Background: Radiolabeled polyclonal human immunoglubins are useful in the detection of inflammations. In this work a novel approach has been presented to use thallium-201 as a comlexed nuclide for the development of radioimmunoconjugates. Materials and Methods: Thallium-201 (T1/2=3.04 d) in Tl+ form was converted to Tl3+ cation in presence of O3 in 6M HCl, controlled by RTLC/gel electrophoresis methods and used in the labeling of human polyclonal antibody (HIgG) after residulation with freshly prepared cyclic DTPA-dianhydride. The best results of the conjugation were obtained by the addition of 1 ml of a HIgG pharmaceutical solution (5 mg/ml, in phosphate buffer, pH=7) to a glass tube, which was pre-coated with DTPA-dianhydride (0.01 mg) at 25C with continuous mild stirring for 30 min.

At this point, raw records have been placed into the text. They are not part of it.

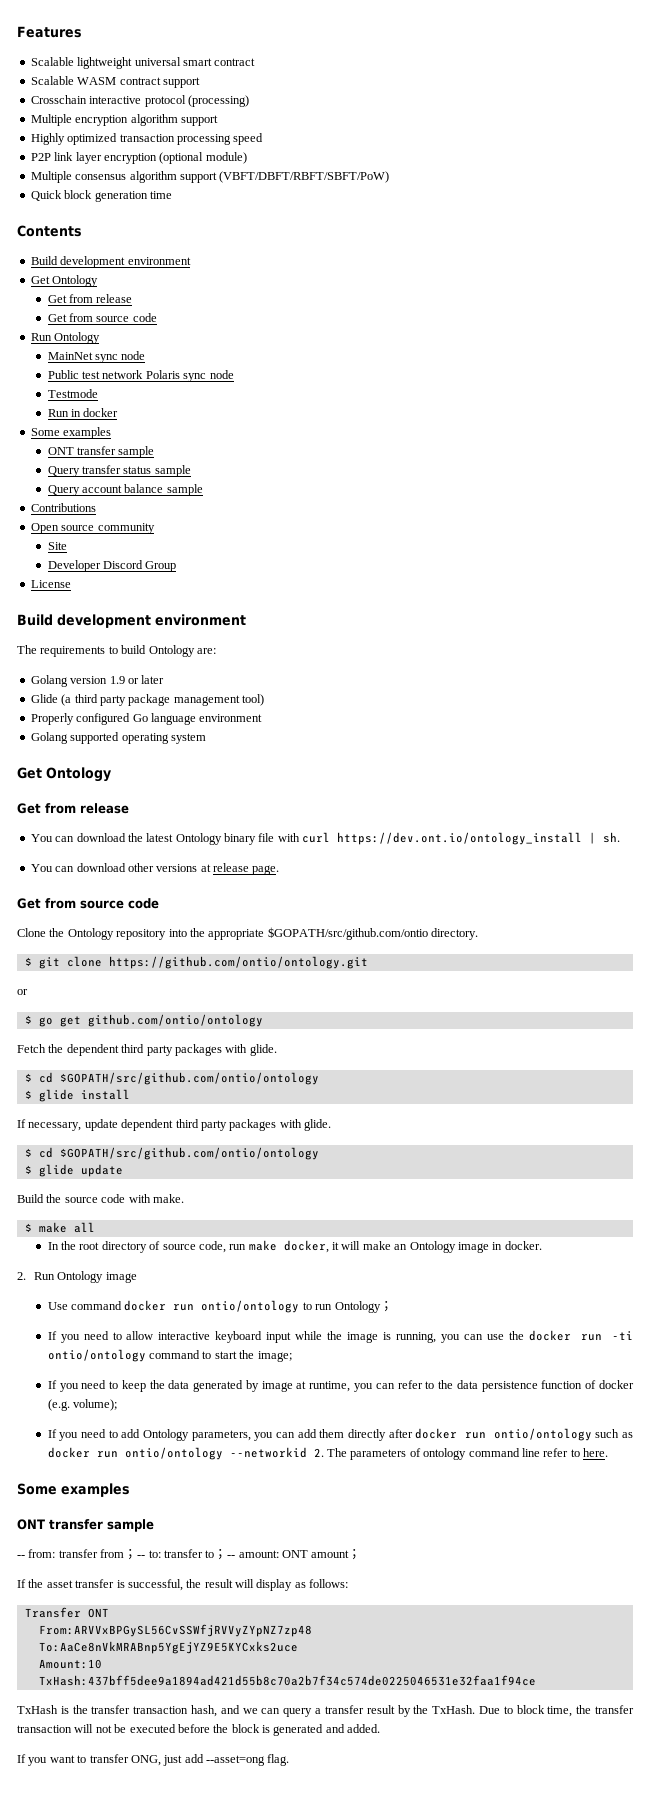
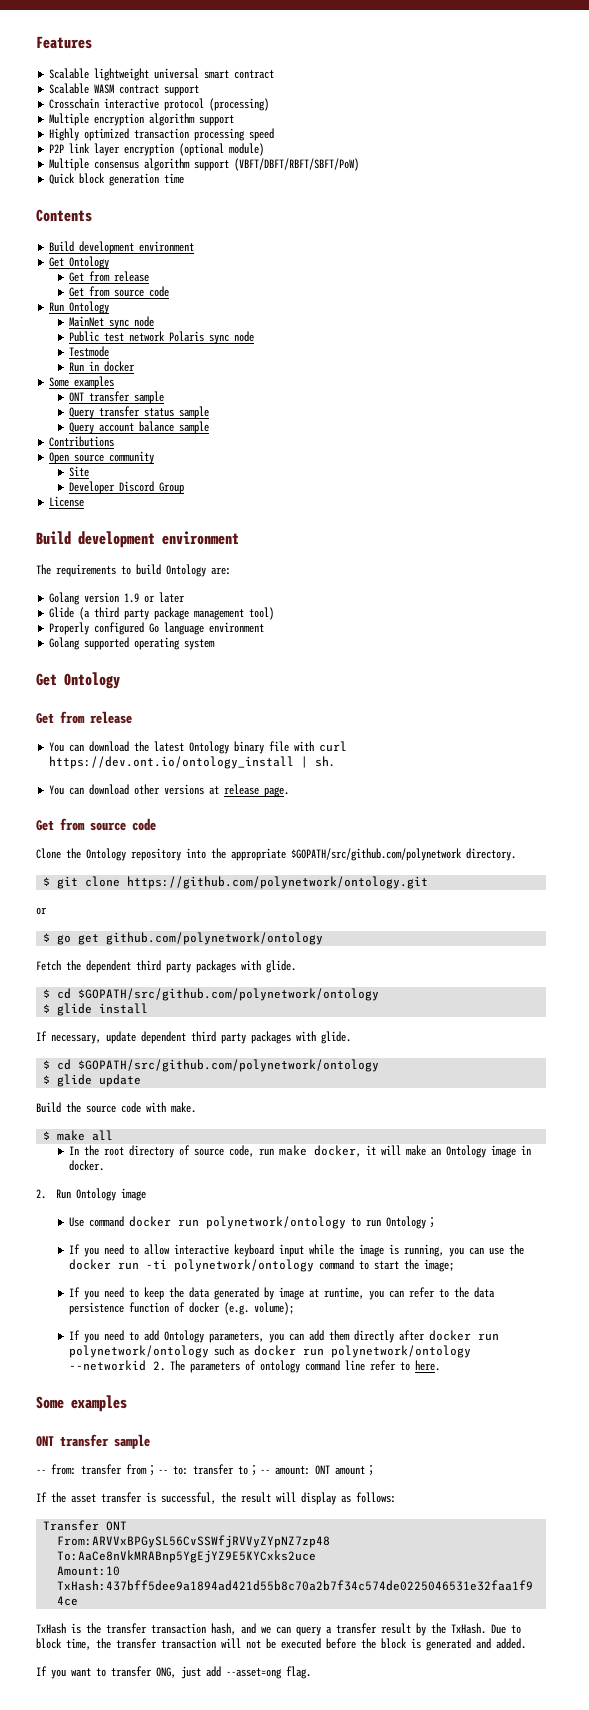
[267,927,428,940] $GOPATH/src/github.com/ontio -> [291,848,462,861] $GOPATH/src/github.com/polynetwork
[108,956,368,969] https://github.com/ontio/ontology.git -> [127,876,429,889] https://github.com/polynetwork/ontology.git
[87,1014,263,1027] github.com/ontio/ontology -> [106,932,324,945] github.com/polynetwork/ontology
[59,1072,319,1085] $GOPATH/src/github.com/ontio/ontology -> [78,988,380,1001] $GOPATH/src/github.com/polynetwork/ontology
[59,1147,319,1160] $GOPATH/src/github.com/ontio/ontology -> [78,1059,380,1072] $GOPATH/src/github.com/polynetwork/ontology
[201,1300,300,1313] ontio/ontology -> [206,1216,347,1229] polynetwork/ontology
[47,1349,146,1362] ontio/ontology -> [174,1259,315,1272] polynetwork/ontology
[493,1428,592,1441] ontio/ontology -> [69,1345,210,1358] polynetwork/ontology
[124,1447,223,1460] ontio/ontology -> [331,1345,472,1358] polynetwork/ontology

Results: The final isotonic [201Tl](III)-DTPA-HIgG complex was checked by radio-TLC using several solvent systems to ensure the formation of only one species, and it was followed by filtration through a 0.22 µm filter (specific activity= 33.7 TBq/mM, radiochemical purity95%). Preliminary bio-distribution studies in normal and inflammation-bearing rats were performed. The target/skin and target/blood ratios were 4 and 6 after 28h, respectively, showing the selectivity of the radiopharmaceutical for the inflammatory lesions. Conclusion: The incorporation of Tl(III) cation into a immunoconjugate was performed using the known methods. The biodistribution of the immunocomplex was shown to be consistent with a stable complex for the detection of inflammations. Significant inflammation detection was observed for the final complex in rats with turpentine oil-induced inflammation.